WHAT IS EXPECTED: Restate all the entries exactly as they appear, apart from the pictures.

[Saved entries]
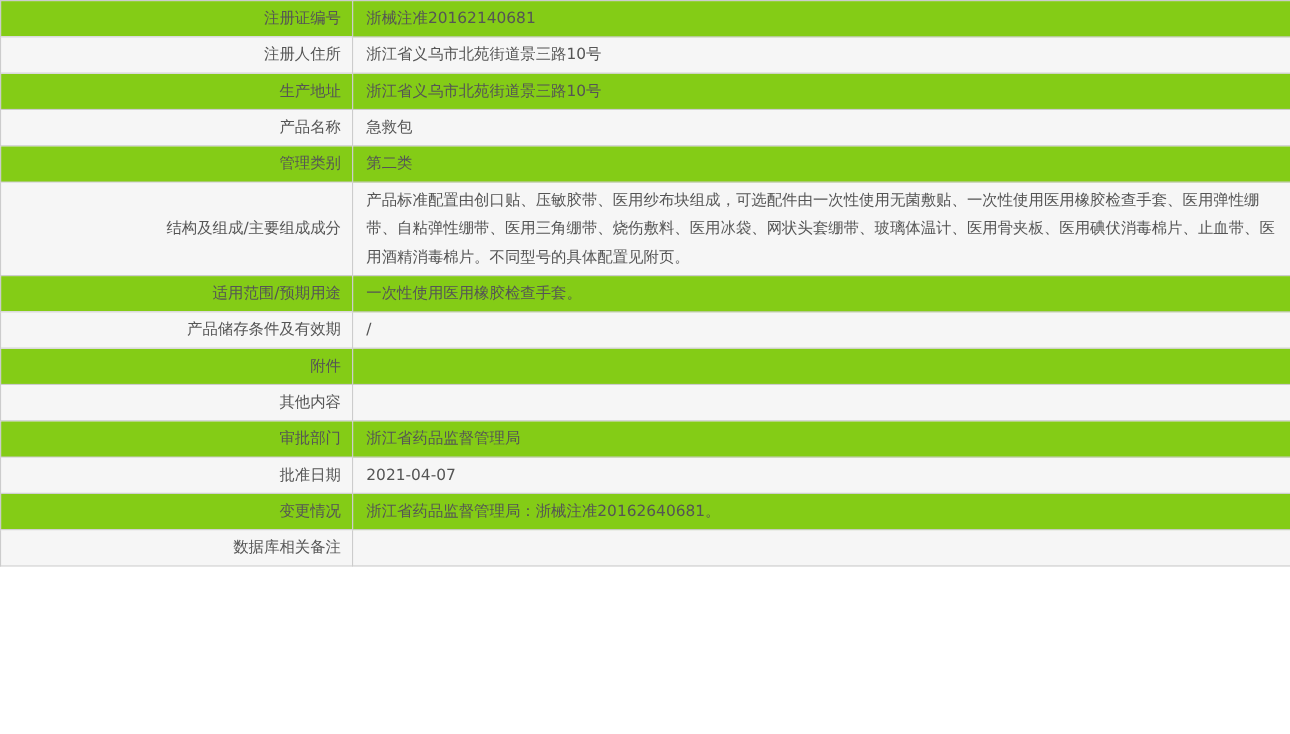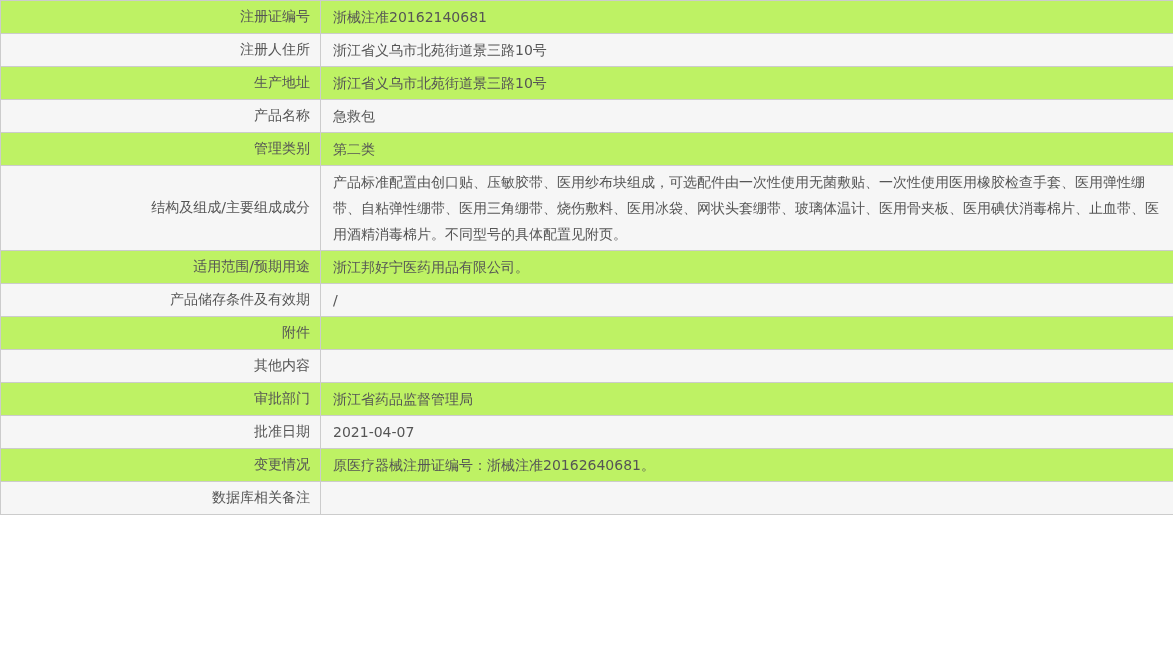--- a/index.html
+++ b/index.html
@@ -28,7 +28,7 @@
     font-size: 14px;
   }
   table.reg-table tr {
-    background: #bef264;
+    background: #84cc16;
   }
   table.reg-table tr:nth-child(even) {
     background: #f6f6f6;

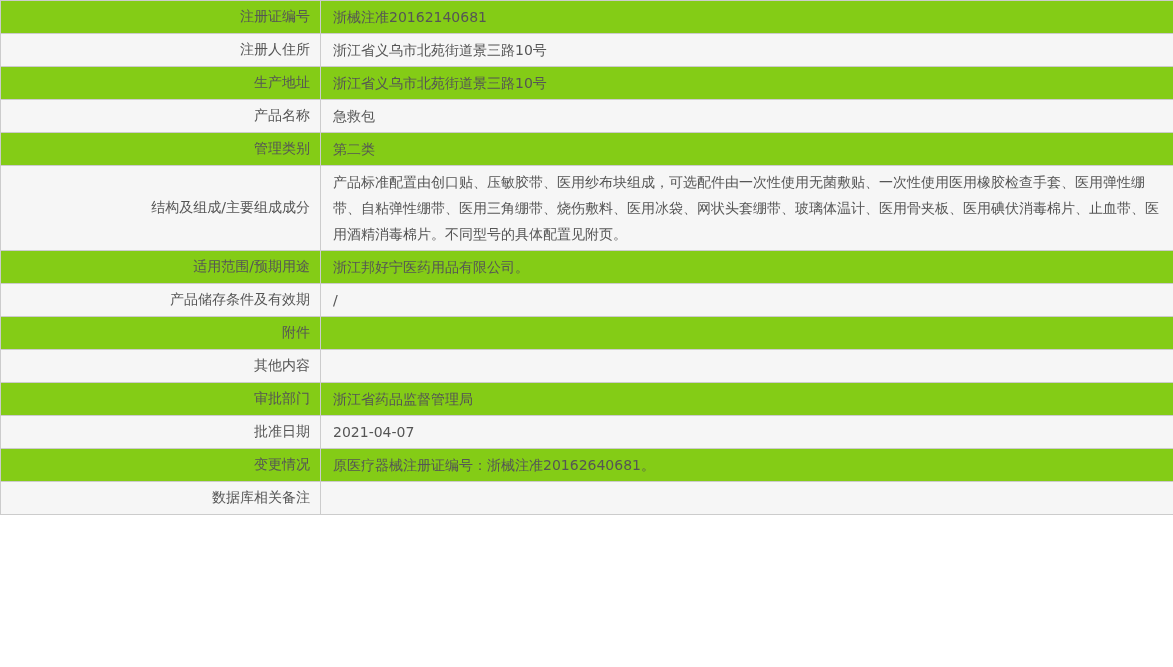--- a/index.html
+++ b/index.html
@@ -91,7 +91,7 @@
 
   <tr>
     <td class="cell-label">适用范围/预期用途</td>
-    <td class="cell-value">浙江邦好宁医药用品有限公司。</td>
+    <td class="cell-value">一次性使用医用橡胶检查手套。</td>
   </tr>
 
   <tr>

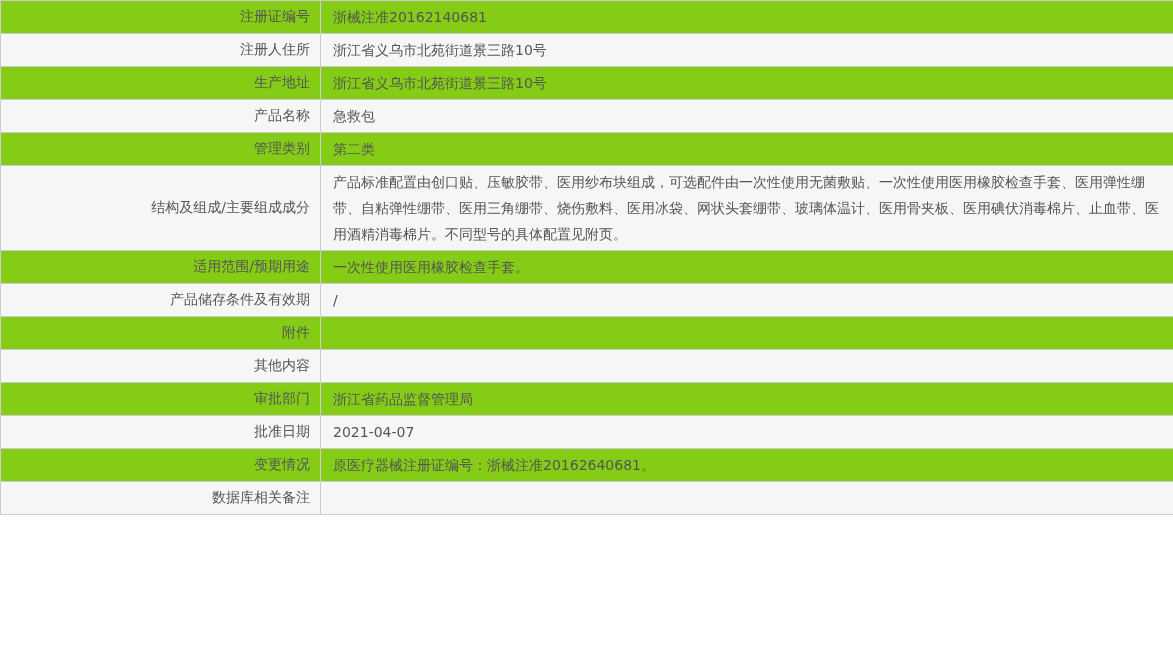--- a/index.html
+++ b/index.html
@@ -123,7 +123,7 @@
 
   <tr>
     <td class="cell-label">变更情况</td>
-    <td class="cell-value">原医疗器械注册证编号：浙械注准20162640681。</td>
+    <td class="cell-value">浙江省药品监督管理局：浙械注准20162640681。</td>
   </tr>
 
   <tr>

RESULT FOR THIS TASK:
--- a/index.html
+++ b/index.html
@@ -28,7 +28,7 @@
     font-size: 14px;
   }
   table.reg-table tr {
-    background: #bef264;
+    background: #84cc16;
   }
   table.reg-table tr:nth-child(even) {
     background: #f6f6f6;

--- a/index.html
+++ b/index.html
@@ -91,7 +91,7 @@
 
   <tr>
     <td class="cell-label">适用范围/预期用途</td>
-    <td class="cell-value">浙江邦好宁医药用品有限公司。</td>
+    <td class="cell-value">一次性使用医用橡胶检查手套。</td>
   </tr>
 
   <tr>

--- a/index.html
+++ b/index.html
@@ -123,7 +123,7 @@
 
   <tr>
     <td class="cell-label">变更情况</td>
-    <td class="cell-value">原医疗器械注册证编号：浙械注准20162640681。</td>
+    <td class="cell-value">浙江省药品监督管理局：浙械注准20162640681。</td>
   </tr>
 
   <tr>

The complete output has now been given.